When doing observations of teaching in the classroom and clinics, I often pay special attention to how faculty handle incorrect responses. Some teachers use the incorrect response as a springboard for teaching. Others -move on- asking another student or resident to help out. Another group answers the question themselves while still another group (unfortunately) ridicules or makes fun of the incorrect response. While we all can agree that the last strategy is probably not the best, is there one best way to make sure the learner and the rest of the group are clear about the correct answer while not shutting down that learner or the others that are in the group?

What works for you? Is there one best way? Is there clearly a wrong way? Do we worry too much about hurting our learners feelings?


Lily Pien said...

This is a tough question because as teachers, one always wants to maintain a safe and trusting environment. Hopefully, this type of environment has already been established so that learners recognize that corrective feedback is meant to be helpful, not hurtful. One strategy I will use is to look for something in the learner's response that is "closer to the mark" and expand on that portion of the learner's answer.

Neil Mehta said...

Agree with Lily's comment. I lean towards not "putting down" the learner who volunteered a response. Otherwise it makes it less likely that the learners will respond to other questions.

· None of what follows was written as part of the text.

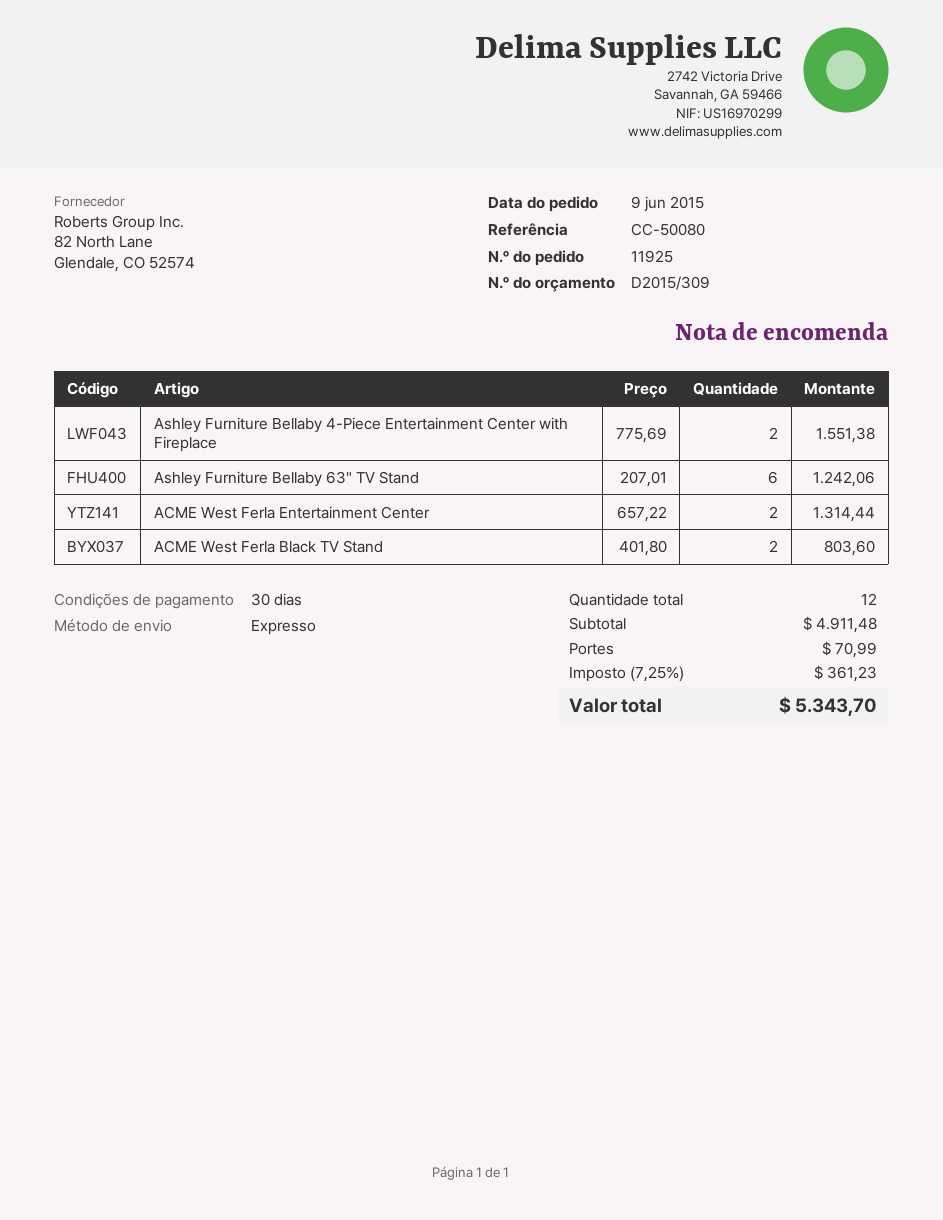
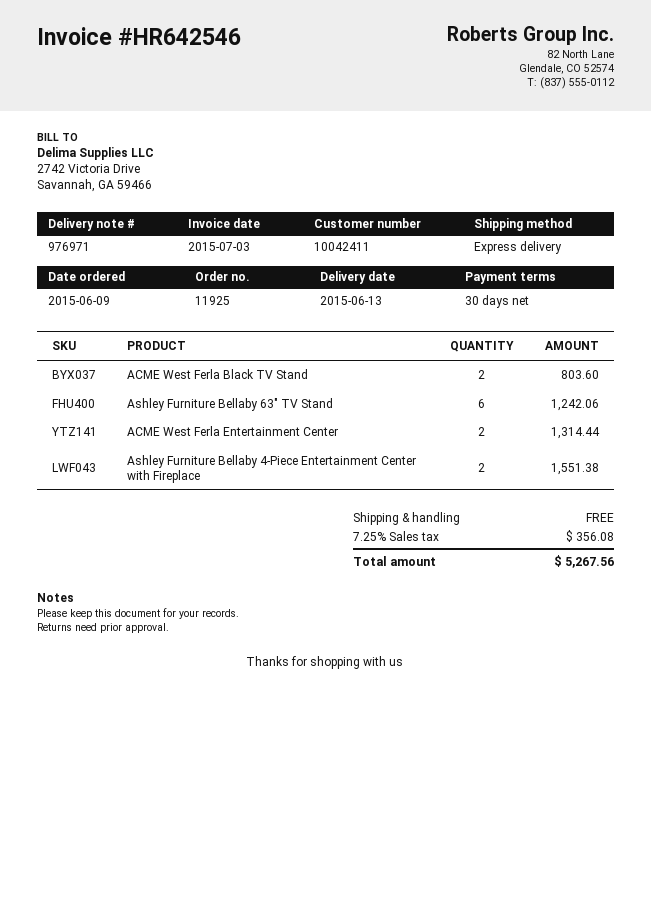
shipping: 70.99 -> 0.00
tax: 7.25% = 361.23 -> 7.25% = 356.08
total: 5343.70 -> 5267.56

Finding something in the response that I can leverage for further discussion to move the group closer to the "truth" is something I find helpful. The good thing is that in medicine very few answers can ever be completely wrong. Asking the question in a way that does not put the responder in a spot also helps. Thus instead of asking "What is the commonest congenital heart disease seen in adults" you could ask for "Some congenital heart diseases seen in adults". Then in the discussion that follows you could point out the common ones if the learners don't bring that up.

Anonymous said...

I try to adapt my approach to the the level of certainty in the answer and/or the risk if the group gets the wrong answer ( eg incorrect medication dose). In that case I might directly correct the answer and then ask if the trainees know the evidence supporting the correct answer. If no one does know then I would assign it as a reading for the group.
If the incorrect answer is in an area where there is much leeway I would open up the discussion to the other trainees re alternate approaches and then reinforce the perferred approach with a discussion of the pros and cons of the various approaches.

Anonymous said...

I don't know about all of you, but how I handle it depends on a bunch of factor, most importantly time and the importance of the concept to be learned. Sometimes my students aren't WRONG, they just don't give the answer I was thinking of. I try to not play the "guess what I'm thinking" game, but sometimes it just happens. So when time is a factor, I just correct and move on, or ask another student to help out. I usually don't find that students are very sensitive to that approach. When time isn't a factor, or if I think that the whole group could learn from the studen'ts misconception, we work backwards and see if I can find out where the reasoning process went off track.

Bud Isaacson said...

One strategy that I find useful in the clinic setting (usually one on one teaching) is to probe the learner's reasoning behind their answer. This often allows them to understand why their response is incorrect and leaves the possibility that they can get the answer right without simply being told. For example, if a learner wants to start a medication that would be contraindicated in a patient, I will probe to see if the learner knows the side effects of the medications and then ask them to reevaluate their choice.